TO DO
Return only these lines, exactly: the one containing "repeating-linear-gradient(45deg,#ffffff 0 3px,#e6e6e6" and every line after it in the listing.

GIVEN INFORMATION
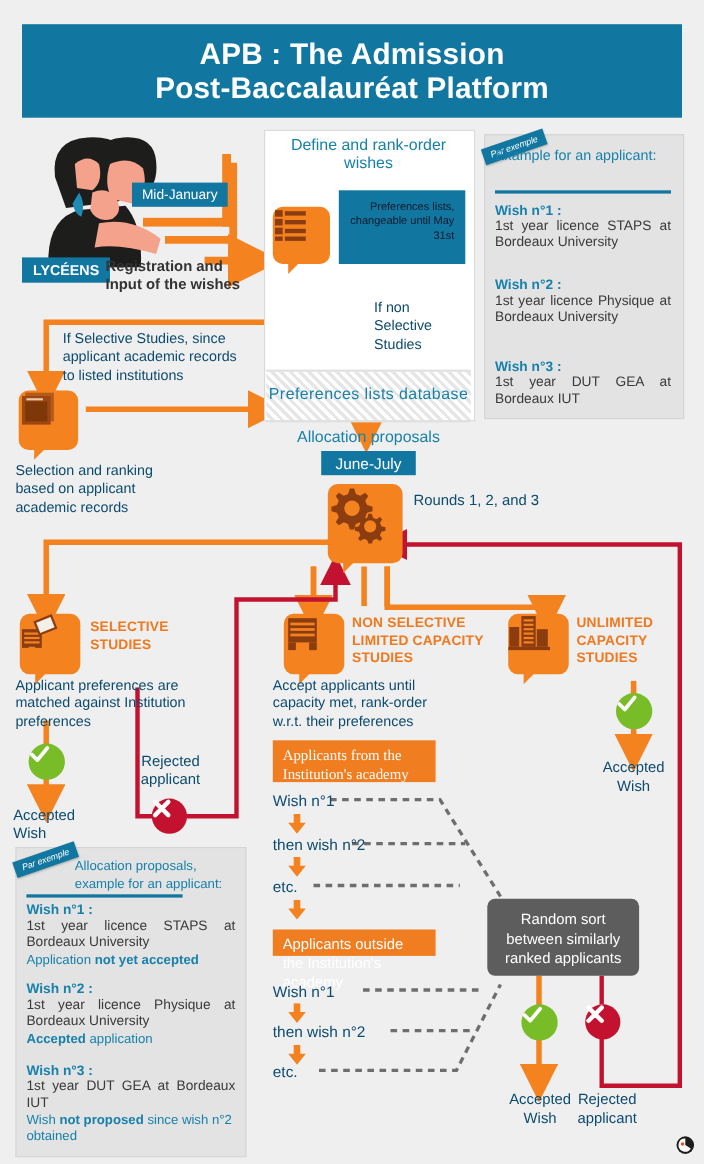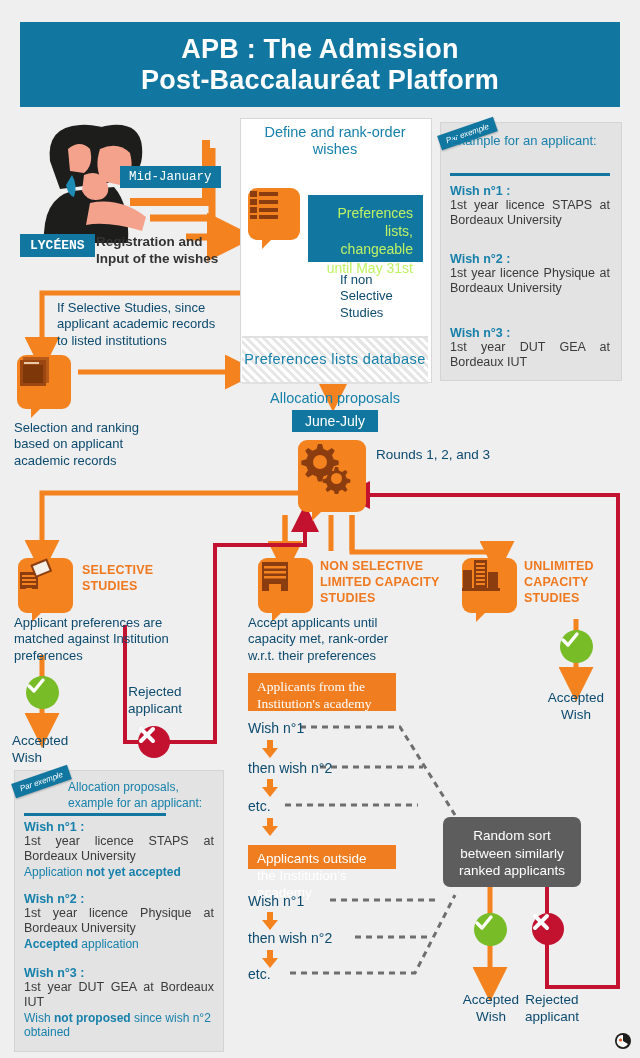--- a/index.html
+++ b/index.html
@@ -27,29 +27,29 @@
   
   .t-dark{color:#0c4a6e;font-size:13px;line-height:1.25;}
   .t-dark-b{color:#333;font-size:13.5px;font-weight:bold;line-height:1.25;}
   .t-blue{color:#1781ab;font-size:14.5px;line-height:1.2;}
   .t-blue-sm{color:#1781ab;font-size:11.5px;line-height:1.3;}
   .t-orange-b{color:#f0781e;font-weight:bold;font-size:12.5px;line-height:1.28;letter-spacing:.2px;}
 
   
   .chip{
     background:#1277a0;color:#fff;font-size:12.5px;
-    padding:4px 9px;display:inline-block;white-space:nowrap;font-family:Liberation Mono, monospace;
+    padding:4px 9px;display:inline-block;white-space:nowrap;
   }
   .chip-lg{background:#1277a0;color:#fff;font-size:14px;padding:3px 13px;display:inline-block;}
 
   
   .white-panel{background:#fff;border:1px solid #d8d8d8;}
   .grey-panel{background:#e3e3e3;border:1px solid #d4d4d4;}
-  .blue-box{background:#1277a0;color:#bef264;font-size:14px;line-height:1.3;
-            text-align:right;padding:9px 10px;box-sizing:border-box;margin-top:22px;}
+  .blue-box{background:#1277a0;color:#0f172a;font-size:10px;line-height:1.3;
+            text-align:right;padding:9px 10px;box-sizing:border-box;}
   .orange-label{background:#f07d20;color:#fff;font-size:13.5px;line-height:1.25;
                 padding:6px 9px;box-sizing:border-box;}
   .grey-box{background:#5d5d5d;color:#fff;font-size:13.5px;line-height:1.3;
             text-align:center;border-radius:7px;padding:10px 8px;box-sizing:border-box;}
 
   
   .hatched{
     background:
       repeating-linear-gradient(45deg,#ffffff 0 3px,#e6e6e6 3px 6px);
     border-top:2px solid #e0e0e0;border-bottom:2px solid #e0e0e0;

ANSWER AREA
       repeating-linear-gradient(45deg,#ffffff 0 3px,#e6e6e6 3px 6px);
     border-top:2px solid #e0e0e0;border-bottom:2px solid #e0e0e0;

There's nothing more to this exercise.